## What is being asked
Leaving the pictures aside, transcribe only and exactly the lines from the one with "Kaspars | Result: 25.500 -> 27.200" through the end of the entries, both included.

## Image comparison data
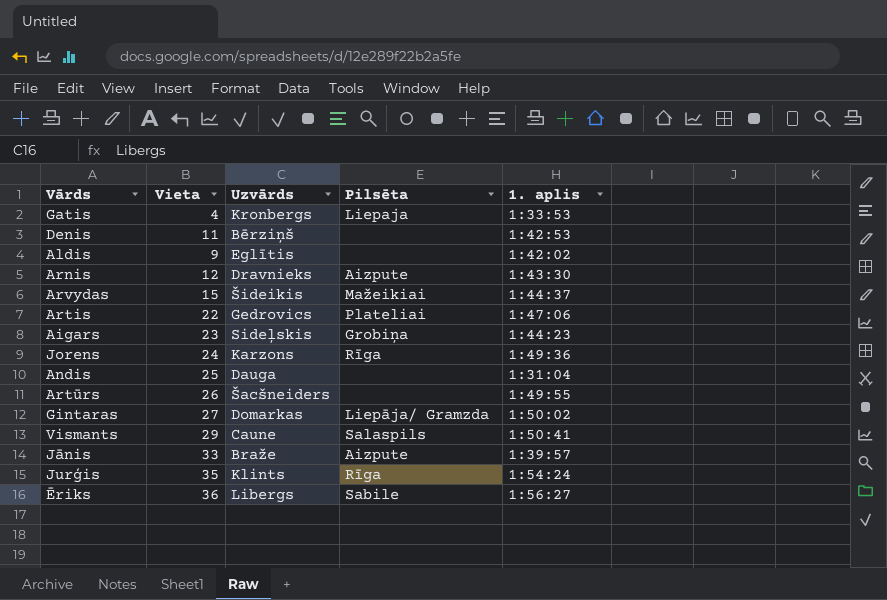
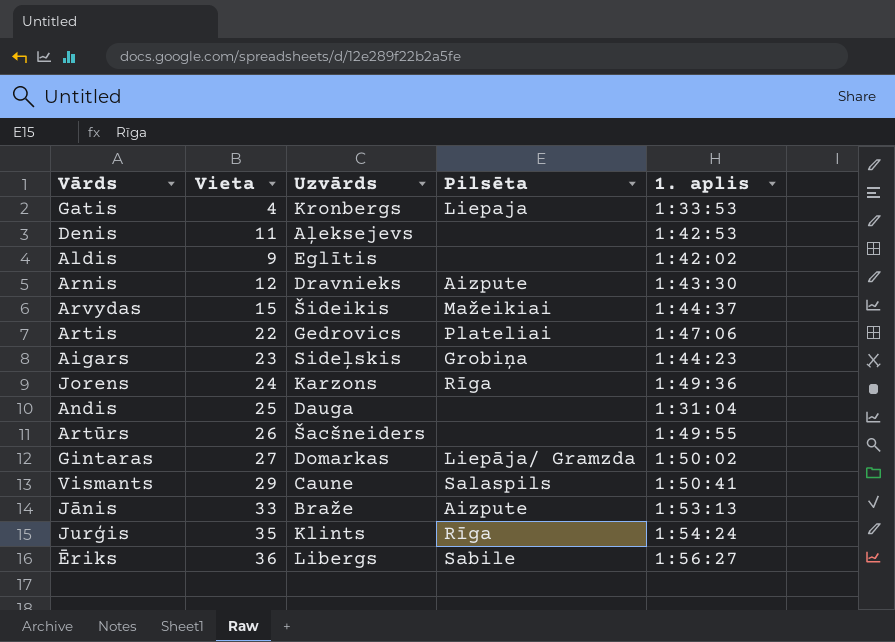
Denis | Uzvārds: Bērziņš -> Aļeksejevs
Jānis | 1. aplis: 1:39:57 -> 1:53:13

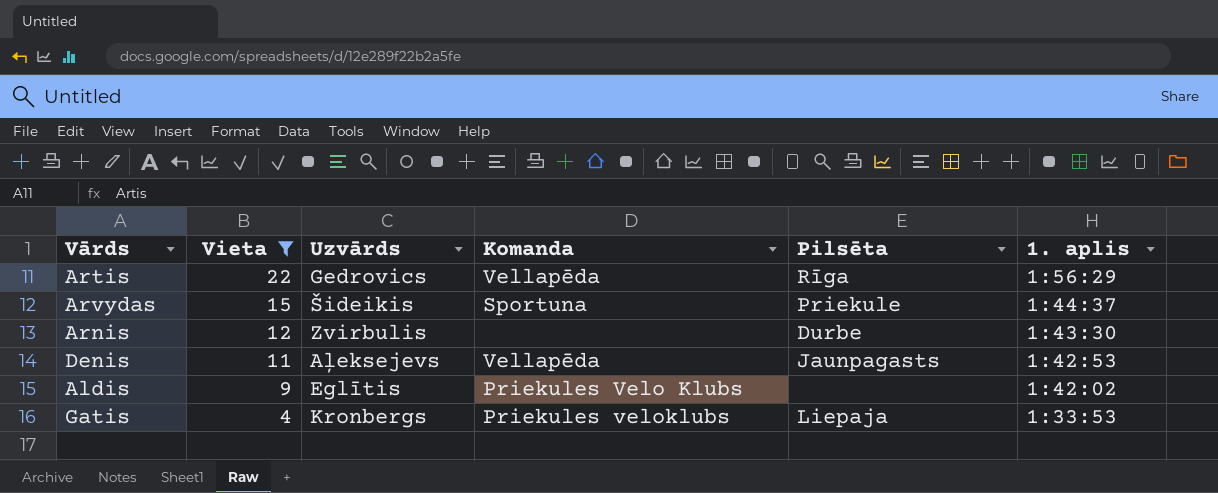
filter: none -> Vieta <= 22
row order: none -> Vieta descending
column Komanda | position: none -> 4
Artis | Pilsēta: Plateliai -> Rīga
Artis | 1. aplis: 1:47:06 -> 1:56:29
Arvydas | Pilsēta: Mažeikiai -> Priekule
Arnis | Uzvārds: Dravnieks -> Zvirbulis
Arnis | Pilsēta: Aizpute -> Durbe
Denis | Pilsēta: none -> Jaunpagasts

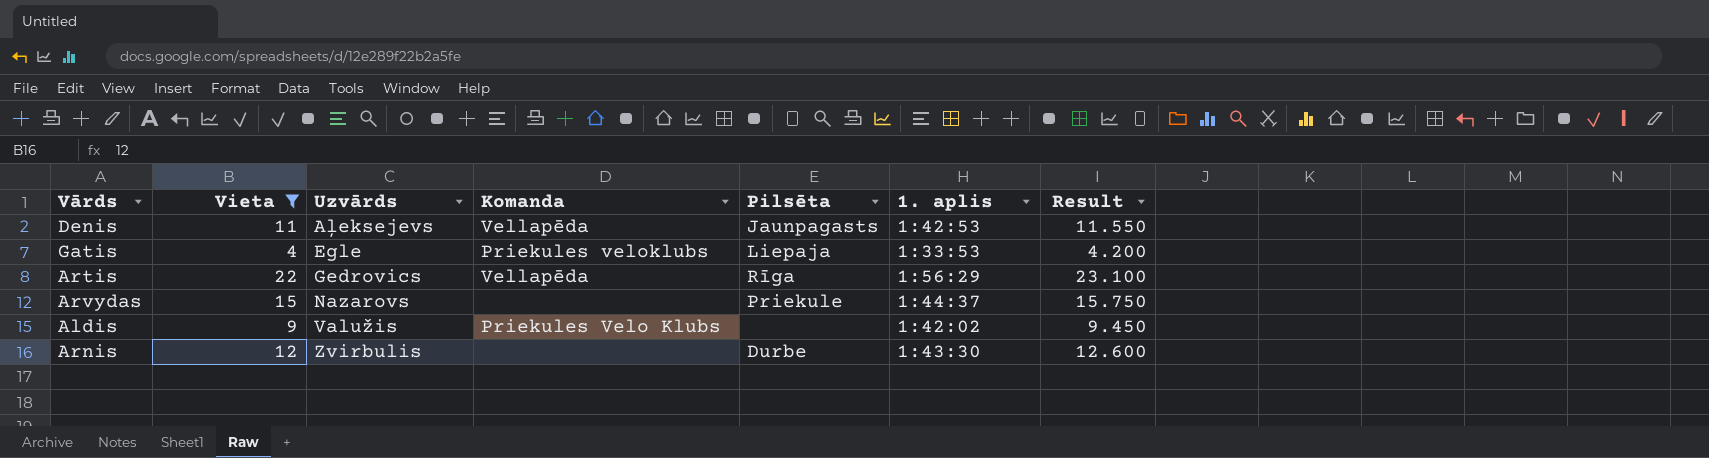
row order: Vieta descending -> Uzvārds ascending
column Result | formula: none -> [Vieta] * 1.05
Gatis | Uzvārds: Kronbergs -> Egle
Arvydas | Uzvārds: Šideikis -> Nazarovs
Arvydas | Komanda: Sportuna -> none
Aldis | Uzvārds: Eglītis -> Valužis

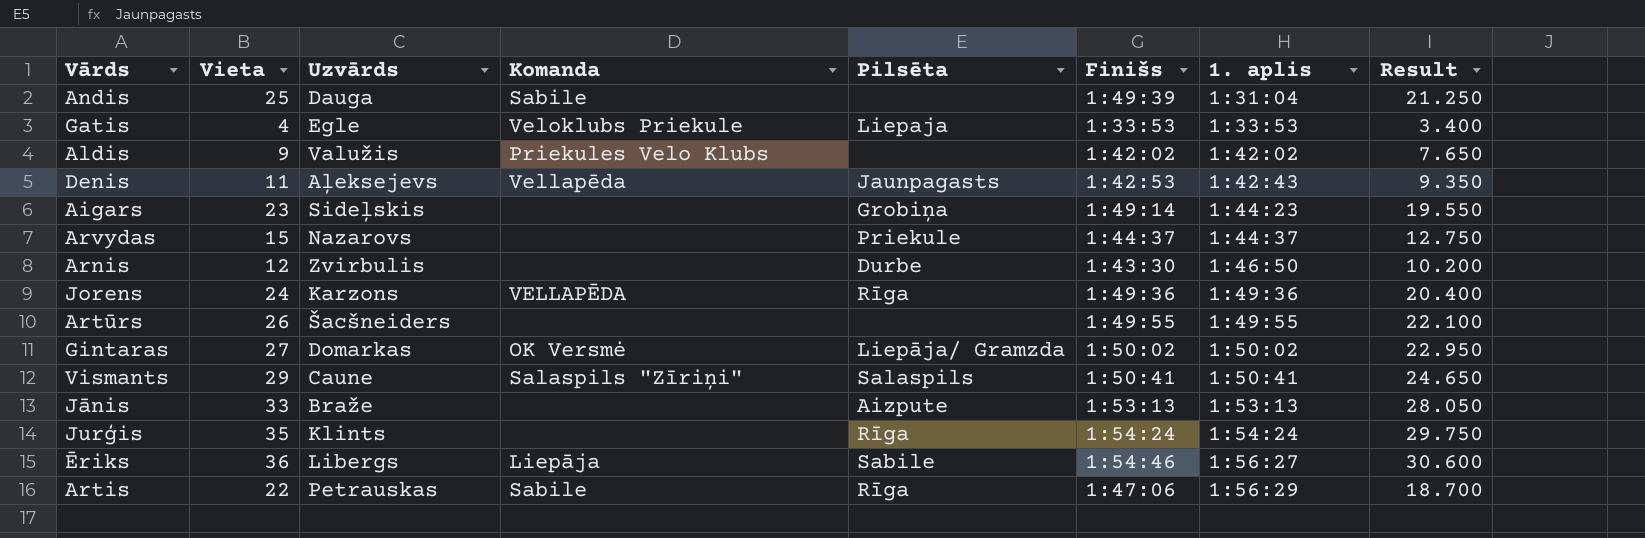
filter: Vieta <= 22 -> none
row order: Uzvārds ascending -> 1. aplis ascending
column Finišs | position: none -> 6
column Result | formula: [Vieta] * 1.05 -> [Vieta] * 0.85
Gatis | Komanda: Priekules veloklubs -> Veloklubs Priekule
Denis | 1. aplis: 1:42:53 -> 1:42:43
Arnis | 1. aplis: 1:43:30 -> 1:46:50
Artis | Uzvārds: Gedrovics -> Petrauskas
Artis | Komanda: Vellapēda -> Sabile

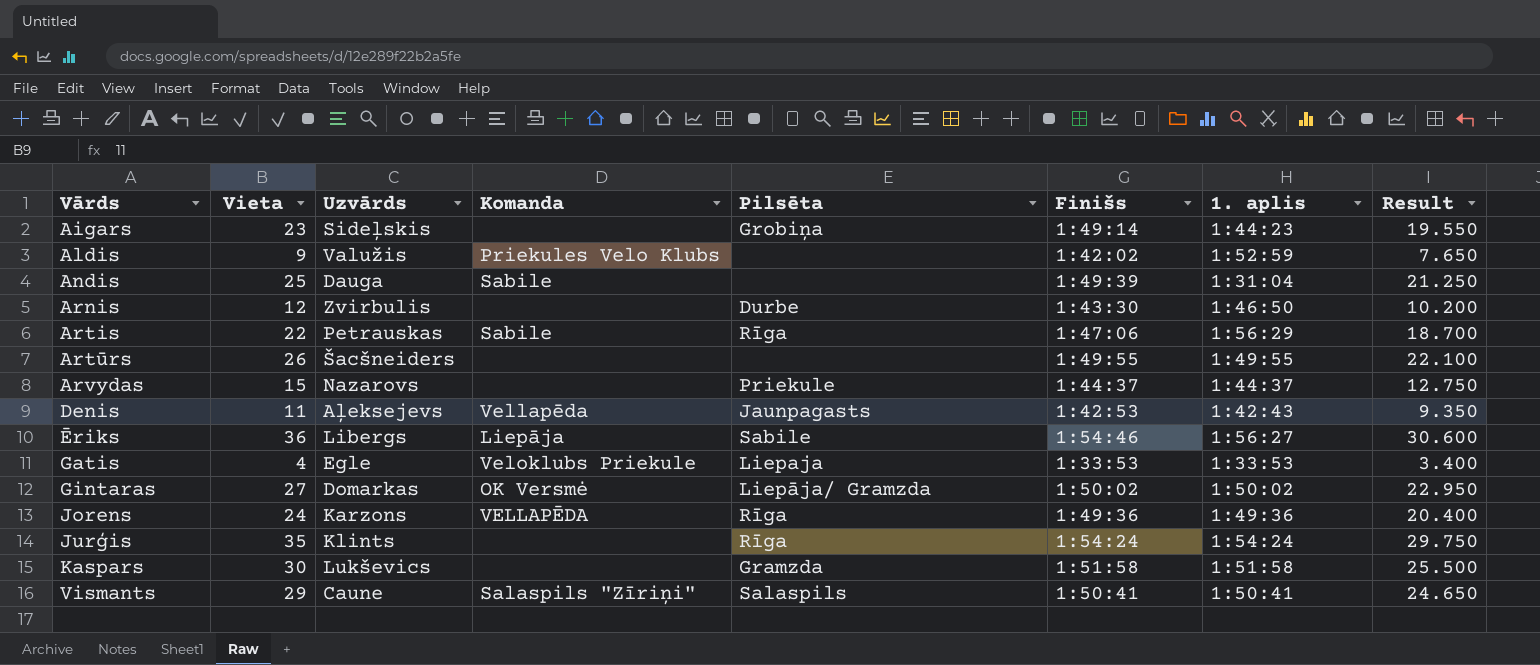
row order: 1. aplis ascending -> Vārds ascending
row Jānis: 33 | Braže | none | Aizpute | 1:53:13 | 1:53:13 | 28.050 -> none
Aldis | 1. aplis: 1:42:02 -> 1:52:59
row Kaspars: none -> 30 | Lukševics | none | Gramzda | 1:51:58 | 1:51:58 | 25.500

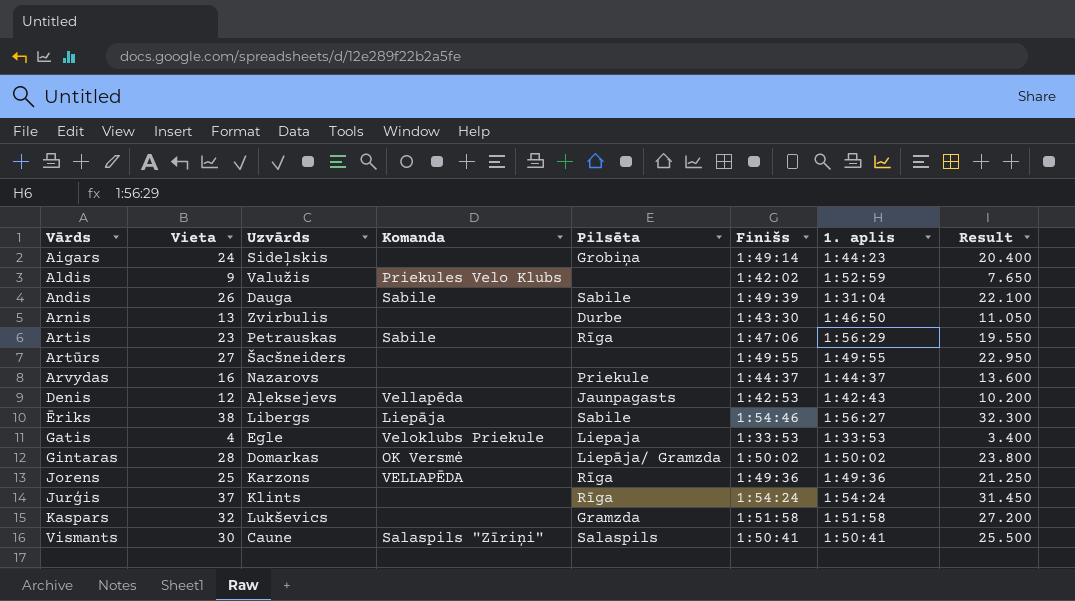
Aigars | Vieta: 23 -> 24
Aigars | Result: 19.550 -> 20.400
Andis | Vieta: 25 -> 26
Andis | Pilsēta: none -> Sabile
Andis | Result: 21.250 -> 22.100
Arnis | Vieta: 12 -> 13
Arnis | Result: 10.200 -> 11.050
Artis | Vieta: 22 -> 23
Artis | Result: 18.700 -> 19.550
Artūrs | Vieta: 26 -> 27
Artūrs | Result: 22.100 -> 22.950
Arvydas | Vieta: 15 -> 16
Arvydas | Result: 12.750 -> 13.600
Denis | Vieta: 11 -> 12
Denis | Result: 9.350 -> 10.200
Ēriks | Vieta: 36 -> 38
Ēriks | Result: 30.600 -> 32.300
Gintaras | Vieta: 27 -> 28
Gintaras | Result: 22.950 -> 23.800
Jorens | Vieta: 24 -> 25
Jorens | Result: 20.400 -> 21.250
Jurģis | Vieta: 35 -> 37
Jurģis | Result: 29.750 -> 31.450
Kaspars | Vieta: 30 -> 32
Kaspars | Result: 25.500 -> 27.200
Vismants | Vieta: 29 -> 30
Vismants | Result: 24.650 -> 25.500

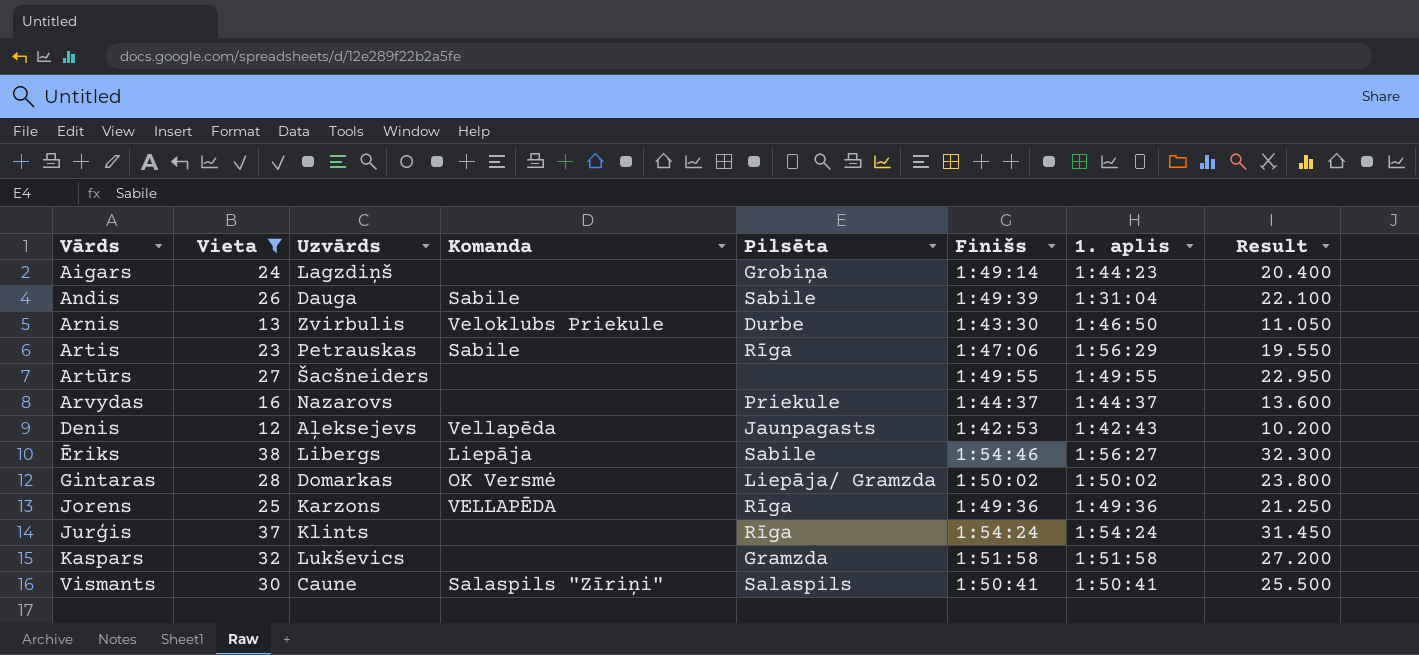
filter: none -> Vieta >= 12
Aigars | Uzvārds: Sideļskis -> Lagzdiņš
Arnis | Komanda: none -> Veloklubs Priekule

## Completed task
Kaspars | Result: 25.500 -> 27.200
Vismants | Vieta: 29 -> 30
Vismants | Result: 24.650 -> 25.500

filter: none -> Vieta >= 12
Aigars | Uzvārds: Sideļskis -> Lagzdiņš
Arnis | Komanda: none -> Veloklubs Priekule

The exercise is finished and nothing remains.